Ingredients:
- 1/4 cup (60ml) Warm water (105°F - 110°F)
- 2 1/4 tsp (7g) Active dry yeast
- 1 tsp (4g) Granulated sugar
- 3 cups (420g) High-quality Gluten-Free All-Purpose Flour blend with xanthan gum
- 1/4 cup (50g) Granulated sugar
- 1 tsp (6g) Fine sea salt
- 1/2 cup (120ml) Whole milk, room temperature
- 1 large Egg, room temperature
- 6 tbsp (85g) Unsalted butter, softened
- 2 tbsp (28g) Unsalted butter, melted
- 1/2 tsp Flaky sea salt
Instructions:
- Combine warm water, active dry yeast, and 1 tsp sugar. Let sit for 5-10 minutes until foamy.
- In a stand mixer, combine the gluten-free flour, 1/4 cup sugar, and fine sea salt. Gradually add the yeast mixture, milk, egg, and 6 tbsp softened butter.
- Mix on medium speed for 4 minutes until the dough is smooth and slightly tacky, appearing like thick buttercream frosting.
- Turn the dough onto a surface dusted with GF flour. Roll into a large circle 1/4 inch thick.
- Using a pizza cutter, slice the circle into 12 even wedges. Roll each triangle tightly from the wide end toward the point and curve into a crescent shape.

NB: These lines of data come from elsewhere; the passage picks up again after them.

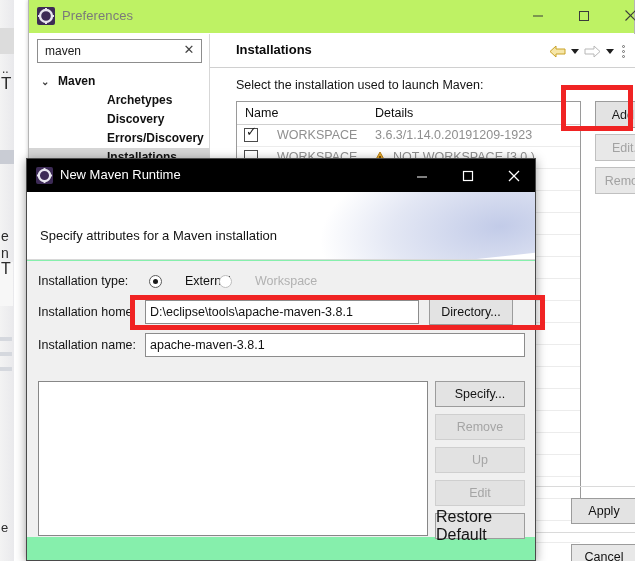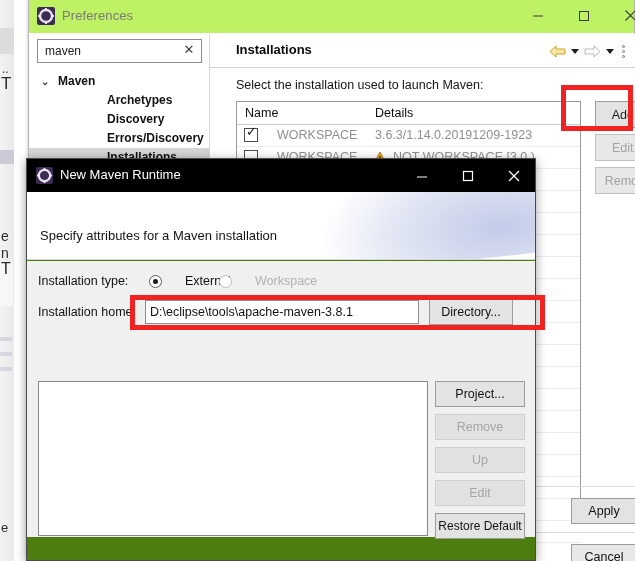"New Maven Runtime" .nmr { background: #4d7c0f -> #86efac }
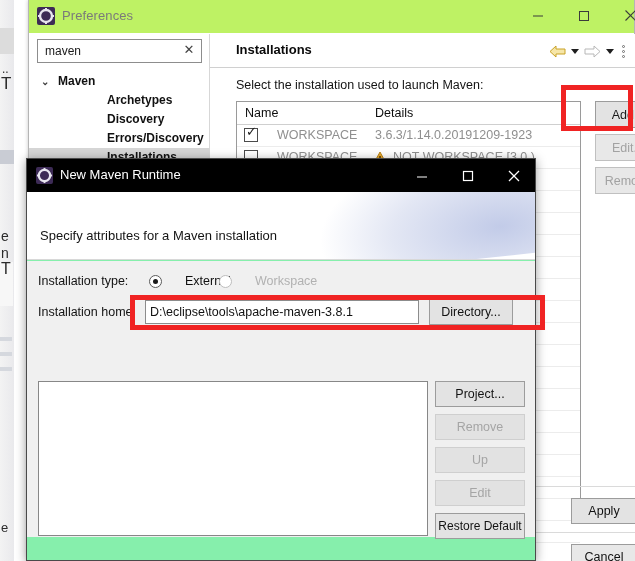"Installation name:" span.flabel { html: none -> <span>Installation name:</span> }
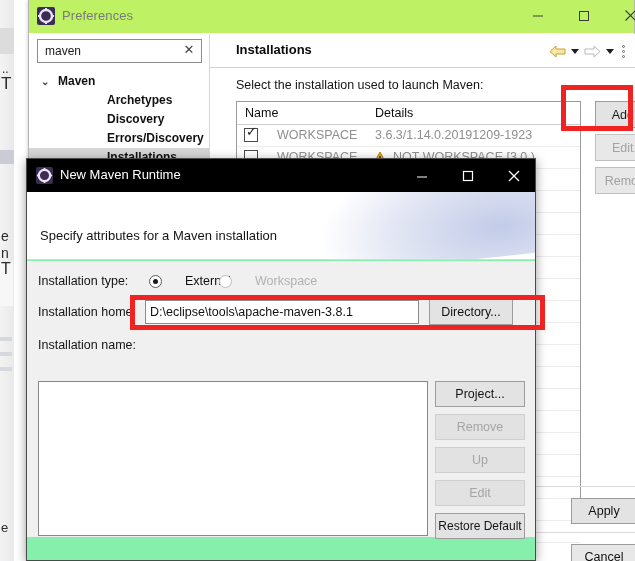"apache-maven-3.8.1" div.finput { html: none -> <div>apache-maven-3.8.1</div> }
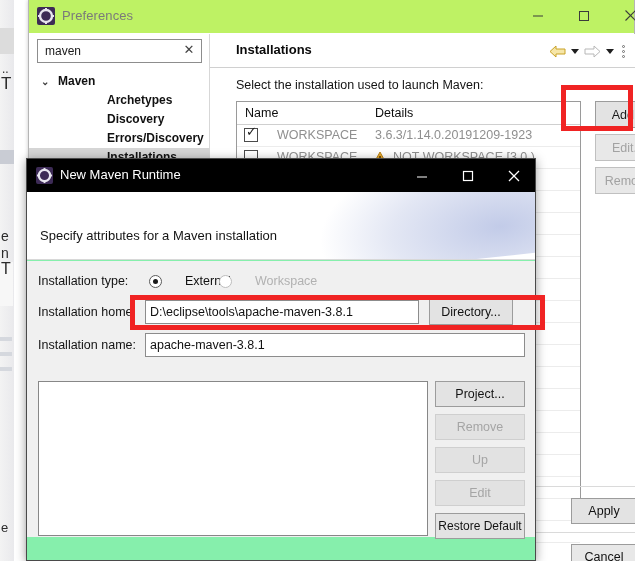"Project..." div.ebtn { text: Project -> Specify }
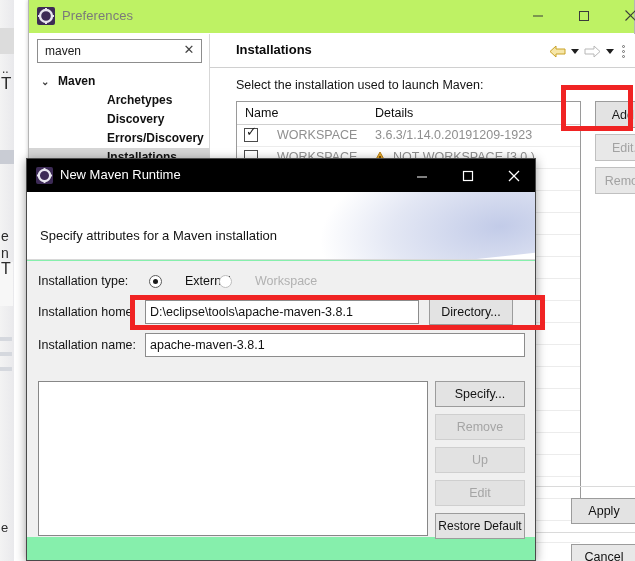"Restore Default" .ebtn.last { font-size: 12px -> 16px }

- Place on a lined baking sheet and cover loosely. Let rise in a warm spot for 30–45 minutes until slightly puffed.
- Bake at 375°F (190°C) for 12–15 minutes until the tops are golden brown.
- Brush the warm rolls immediately with 2 tbsp melted butter and sprinkle with flaky sea salt.